Perkawinan adalah suatu hubungan jasmani dan rohani antara seorang pria dan seorang wanita yang tujuannya adalah untuk mewujudkan keluarga (rumah tangga) yang bahagia dan kekal berdasarkan keimanan kepada Tuhan Yang Maha Esa. Hal ini ditegaskan dalam Pasal 1 Undang-Undang Perkawinan Nomor 1 Tahun 1974. Pernikahan merupakan perintah agama menurut hukum Islam dan merupakan satu-satunya bentuk distribusi seksual yang dilegalkan oleh Islam.
Pernikahan beda agama sering terjadi di berbagai negara yang mayoritas beragama Islam dan non-Muslim, misalnya di Indonesia banyak artis dan selebriti yang menikah dengan orang yang berbeda agama. Pandangan mengenai beda agama dan perkawinan campuran masih kontroversial, dan terdapat beberapa pandangan positif seperti 1) toleransi dan 2) cinta universal.
Pernikahan berbagai agama adalah manifestasi dari toleransi dan multipel yang saling menghormati pasangan. Berbagai pernikahan agama dapat menyebabkan konflik agama baik dalam kehidupan sehari -hari dan hubungan keluarga. Perbedaan dalam keyakinan dalam ibadah dan praktik nilai agama dapat menyebabkan ketegangan dan divisi keluarga.
Kata “hukum” dalam konteks hukum perkawinan berarti hukum itu juga mencakup hukum agama. Oleh karena itu, pemeluk agama masing-masing mempunyai hukum yang berkaitan dengan agamanya, dan jika mereka ingin menikah dengan pemeluk agama lain, maka dianggap perkawinan antar hukum yang berbeda.

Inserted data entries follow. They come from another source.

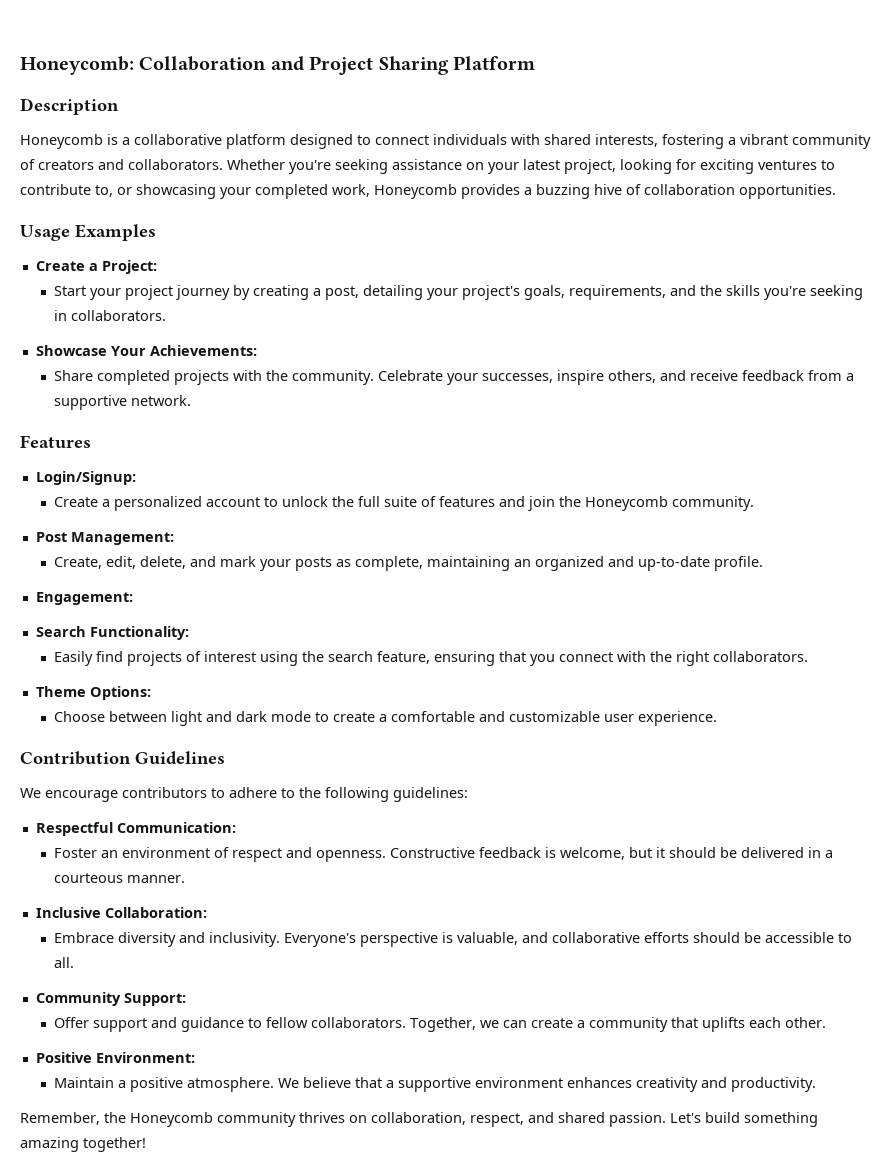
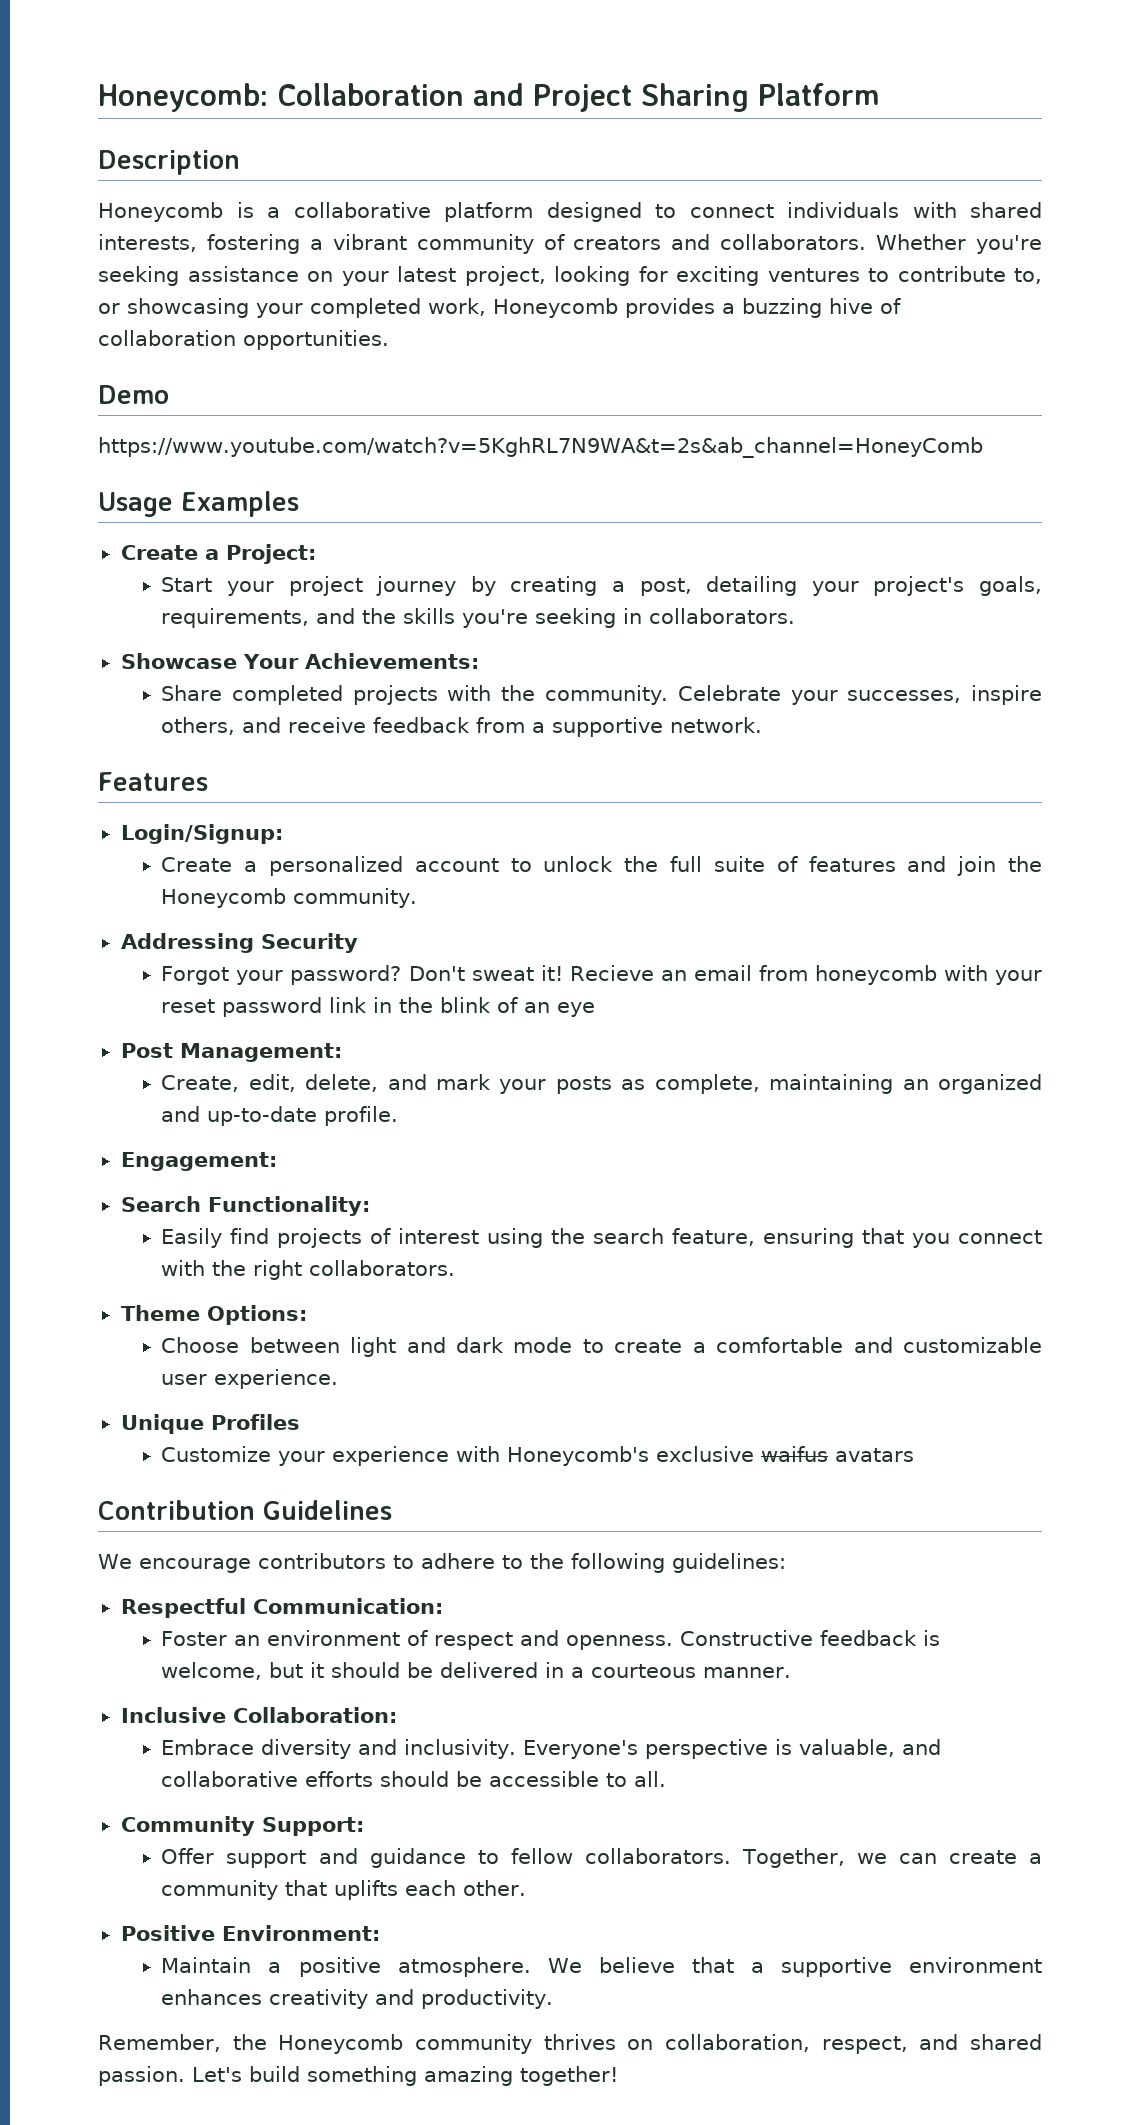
+ Demo
+ https://www.youtube.com/watch?v=5KghRL7N9WA&t=2s&ab_channel=HoneyComb
+ Addressing Security
+ Forgot your password? Don't sweat it! Recieve an email from honeycomb with your reset password link in the blink of an eye
+ Unique Profiles
+ Customize your experience with Honeycomb's exclusive waifus avatars

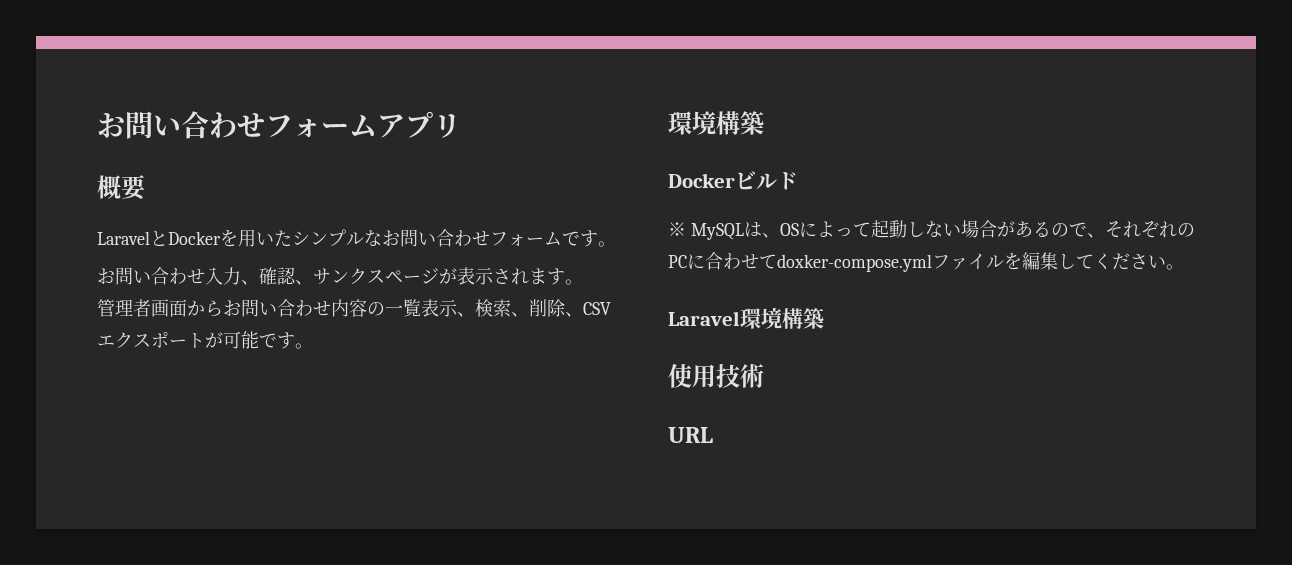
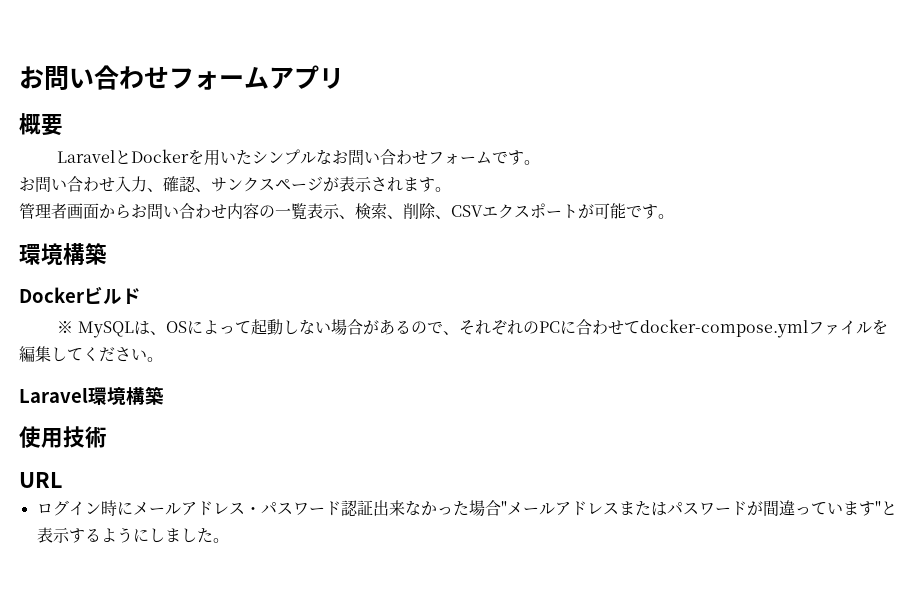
- ※ MySQLは、OSによって起動しない場合があるので、それぞれのPCに合わせてdoxker-compose.ymlファイルを編集してください。
+ ※ MySQLは、OSによって起動しない場合があるので、それぞれのPCに合わせてdocker-compose.ymlファイルを編集してください。
+ ログイン時にメールアドレス・パスワード認証出来なかった場合"メールアドレスまたはパスワードが間違っています"と表示するようにしました。

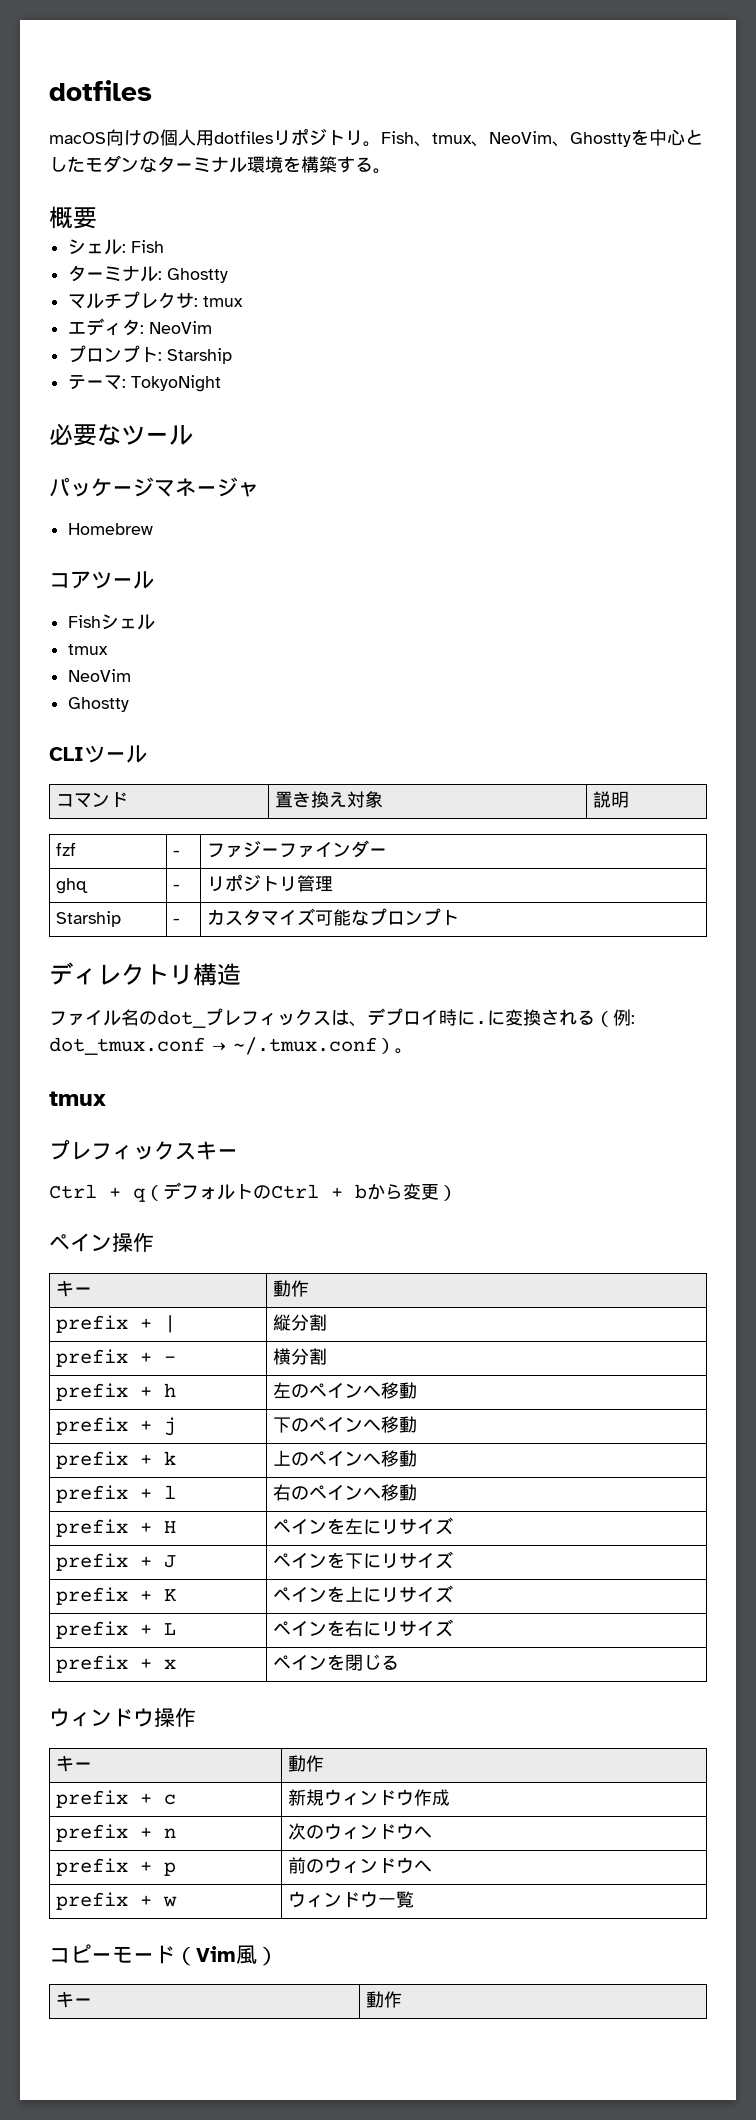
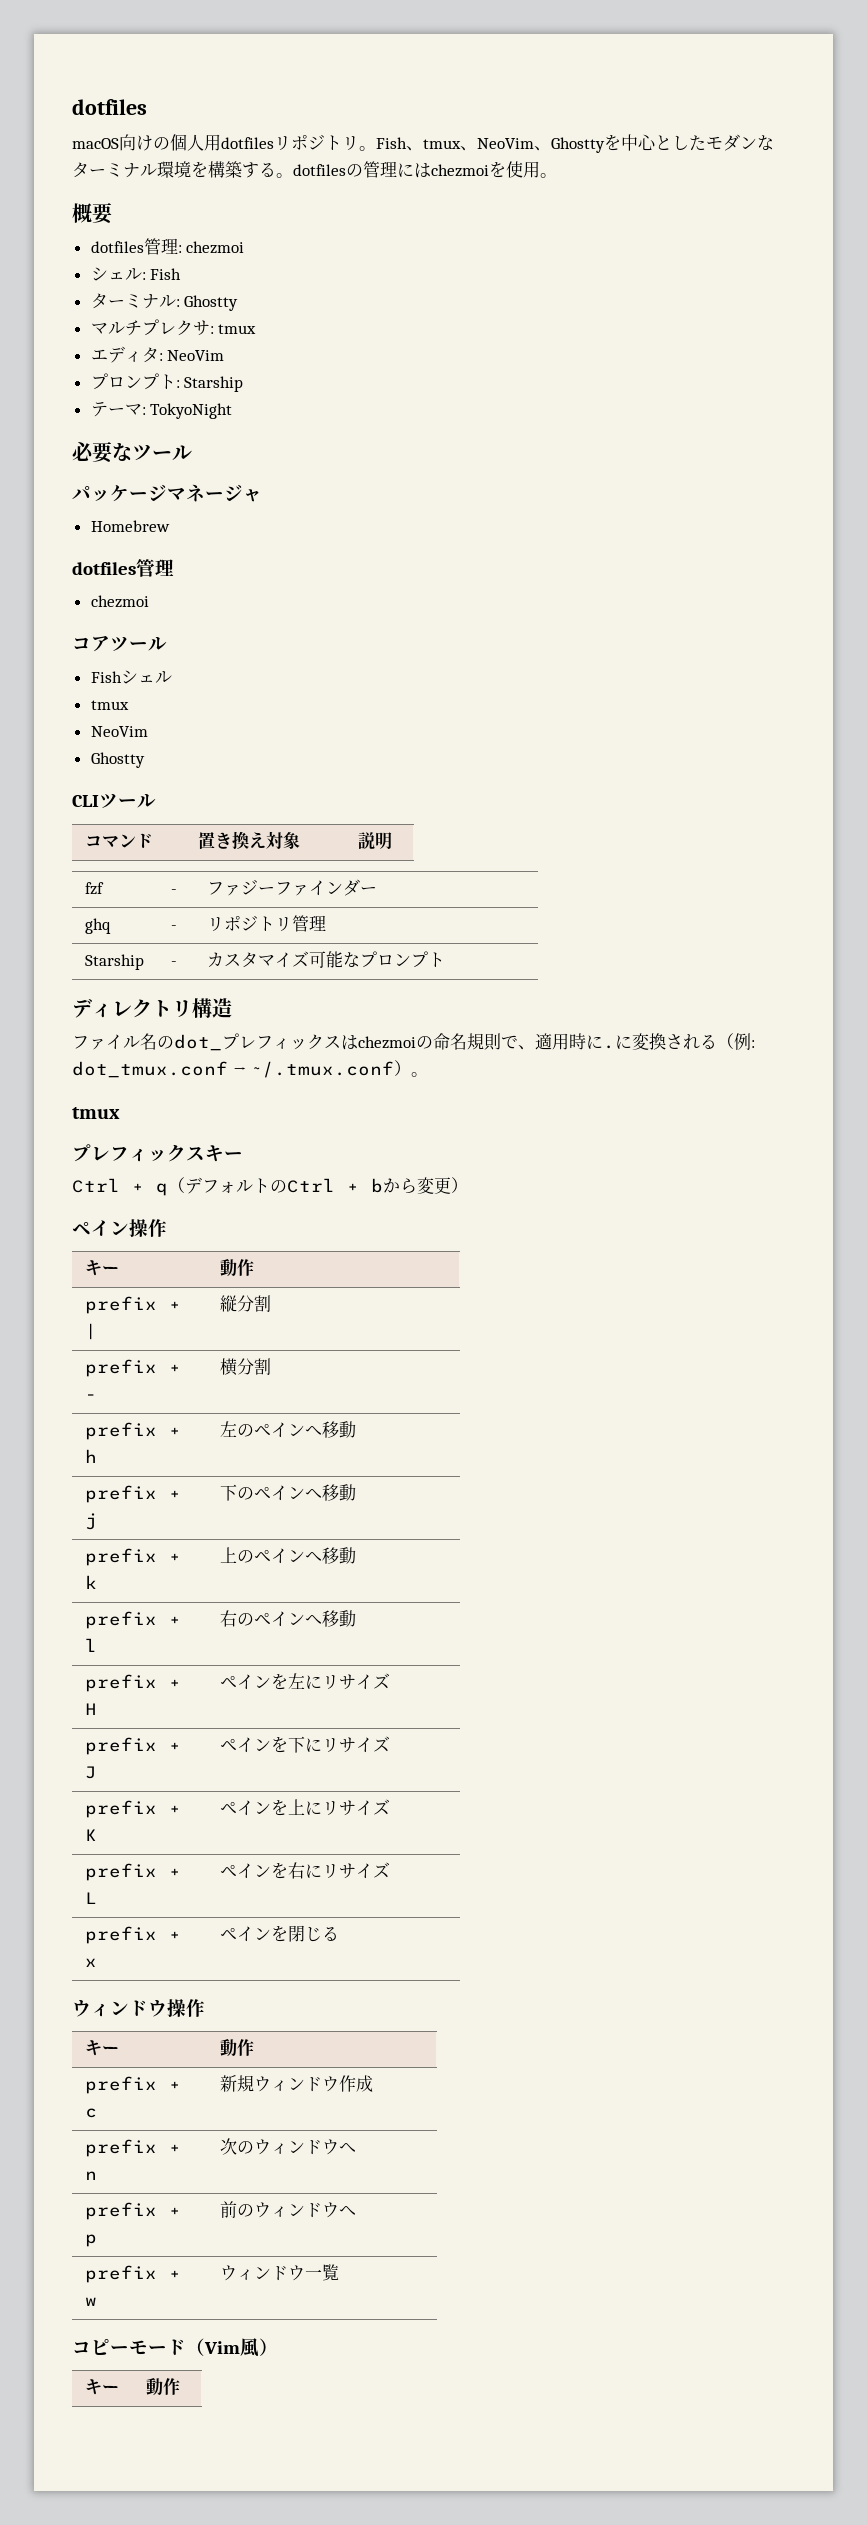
- Fish、tmux、NeoVim、Ghosttyを中心としたモダンなターミナル環境を構築する。
+ Fish、tmux、NeoVim、Ghosttyを中心としたモダンなターミナル環境を構築する。dotfilesの管理にはchezmoiを使用。
  概要
+ dotfiles管理: chezmoi
  Homebrew
+ dotfiles管理
+ chezmoi
- ファイル名のdot_プレフィックスは、デプロイ時に.
+ ファイル名のdot_プレフィックスはchezmoiの命名規則で、適用時に.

Pandangan Hukum Islam Terhadap Perkawinan Beda Agama
Pernikahan dalam Pengertian Hukum memiliki arti hubungan atau hubungan yang terkait dengan realisasi perintah Al-Ali. Dan beribadah dengan melaksanakan perintahnya. Dengan demikian, perkawinan bukan sekadar ikatan sipil biasa, melainkan bentuk ibadah.
Mohammad Daoud Ali mengatakan, perkawinan campuran adalah perkawinan antara seorang laki-laki dan seorang perempuan yang taat dan menganut agama yang berbeda. Di masa lalu, menurut Rusli dan R. Tama, ada peraturan yang mengatur prosedur untuk perkawinan yang dibatasi agama karena perbedaan agama.
Perkawinan Beda Agama menurut Imam Madzhab
Madzhab Hanafi
Imam Abu Hanifah berpendapat terkait Mix Marriage:
- Perkawinan antara pria muslim dengan wanita non muslim hukumnya adalaha haram mutlak.
- Perkawinan antara pria muslim dengan ahlul kitab hukumnya mubah (boleh).
Yang dimaksud dengan ahluk kitab yaitu orang yang mempercayai seorang Nabi dan Kitab yang diturnkan oleh Allah SWT.
- Pernikahan antara pria muslim dengan wanita kitabiyah yang ada di daar al-harbi hukumnya makruh tahrim.
- Perkawinan antara pria muslim dan wanita ahlul kitab zimmi hukumnya makruh tanzih.
Madzhab Maliki
Imam Malik berpendapat terkait Mix Marriage:
- Jika pria menikahi wanita kitabiyah hukumnya haram mutlak, jika istri yang kitabiyah akan mempengaruhi dan meninggalkan agamanya.
- Menikah dengan wanita kitabiyah hukumnya makruh baik
Madzhab Syafi’i
Imam Syafi’I terkait perkawinan beda agama:
Menurut imam syafi’I perkawinan beda agama boleh yaitu menikahi wanita ahlul kitab. Wanita-wanita Yahudi dan Nasrani keturunan bangsa Israel dan tiiak termasuk bangsa lainnya.
Madzhab Hambali
Menurutnya, Imam Hanbali mengharamkan pernikahan dengan wanita musyrik agama lain, namun pernikahan dengan wanita Yahudi dan Nasrani diperbolehkan.
Berdasarkan hukum Indonesia saat ini, pernikahan beda agama tidak diakui. Para ulama sepakat bahwa menikah dengan orang musyrik adalah haram. Dalam pandangan ulama, perkawinan beda agama halal jika wanitanya adalah Ahlul Kitab. Keduanya haram jika seorang wanita Ahlul Kitab berpindah keyakinan.